▸ RECORDS FOR THIS EXERCISE:

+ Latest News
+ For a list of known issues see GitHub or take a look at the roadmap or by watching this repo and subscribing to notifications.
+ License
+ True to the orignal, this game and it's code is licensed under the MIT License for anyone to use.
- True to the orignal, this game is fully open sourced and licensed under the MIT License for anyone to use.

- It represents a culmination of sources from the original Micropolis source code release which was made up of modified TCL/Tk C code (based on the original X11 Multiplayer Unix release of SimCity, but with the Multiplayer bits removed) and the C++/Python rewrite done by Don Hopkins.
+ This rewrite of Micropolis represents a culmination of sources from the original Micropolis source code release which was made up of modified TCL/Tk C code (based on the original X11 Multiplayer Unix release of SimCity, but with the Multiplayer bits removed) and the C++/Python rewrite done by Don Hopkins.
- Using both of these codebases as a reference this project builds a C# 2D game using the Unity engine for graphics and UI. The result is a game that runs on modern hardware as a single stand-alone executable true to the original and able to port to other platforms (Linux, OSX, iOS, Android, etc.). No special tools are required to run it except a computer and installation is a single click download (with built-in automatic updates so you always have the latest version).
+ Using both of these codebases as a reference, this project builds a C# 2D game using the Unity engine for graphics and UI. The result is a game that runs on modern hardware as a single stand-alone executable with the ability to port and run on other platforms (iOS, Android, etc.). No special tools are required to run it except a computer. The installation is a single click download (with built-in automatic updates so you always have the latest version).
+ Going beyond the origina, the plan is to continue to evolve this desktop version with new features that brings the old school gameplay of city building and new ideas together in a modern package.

▸ TASK TO COMPLETE: An exact copy of the data is needed.

▸ SOLUTION FOR THIS TASK:
+ Latest News
+ For a list of known issues see GitHub or take a look at the roadmap or by watching this repo and subscribing to notifications.
+ License
+ True to the orignal, this game and it's code is licensed under the MIT License for anyone to use.
- True to the orignal, this game is fully open sourced and licensed under the MIT License for anyone to use.

- It represents a culmination of sources from the original Micropolis source code release which was made up of modified TCL/Tk C code (based on the original X11 Multiplayer Unix release of SimCity, but with the Multiplayer bits removed) and the C++/Python rewrite done by Don Hopkins.
+ This rewrite of Micropolis represents a culmination of sources from the original Micropolis source code release which was made up of modified TCL/Tk C code (based on the original X11 Multiplayer Unix release of SimCity, but with the Multiplayer bits removed) and the C++/Python rewrite done by Don Hopkins.
- Using both of these codebases as a reference this project builds a C# 2D game using the Unity engine for graphics and UI. The result is a game that runs on modern hardware as a single stand-alone executable true to the original and able to port to other platforms (Linux, OSX, iOS, Android, etc.). No special tools are required to run it except a computer and installation is a single click download (with built-in automatic updates so you always have the latest version).
+ Using both of these codebases as a reference, this project builds a C# 2D game using the Unity engine for graphics and UI. The result is a game that runs on modern hardware as a single stand-alone executable with the ability to port and run on other platforms (iOS, Android, etc.). No special tools are required to run it except a computer. The installation is a single click download (with built-in automatic updates so you always have the latest version).
+ Going beyond the origina, the plan is to continue to evolve this desktop version with new features that brings the old school gameplay of city building and new ideas together in a modern package.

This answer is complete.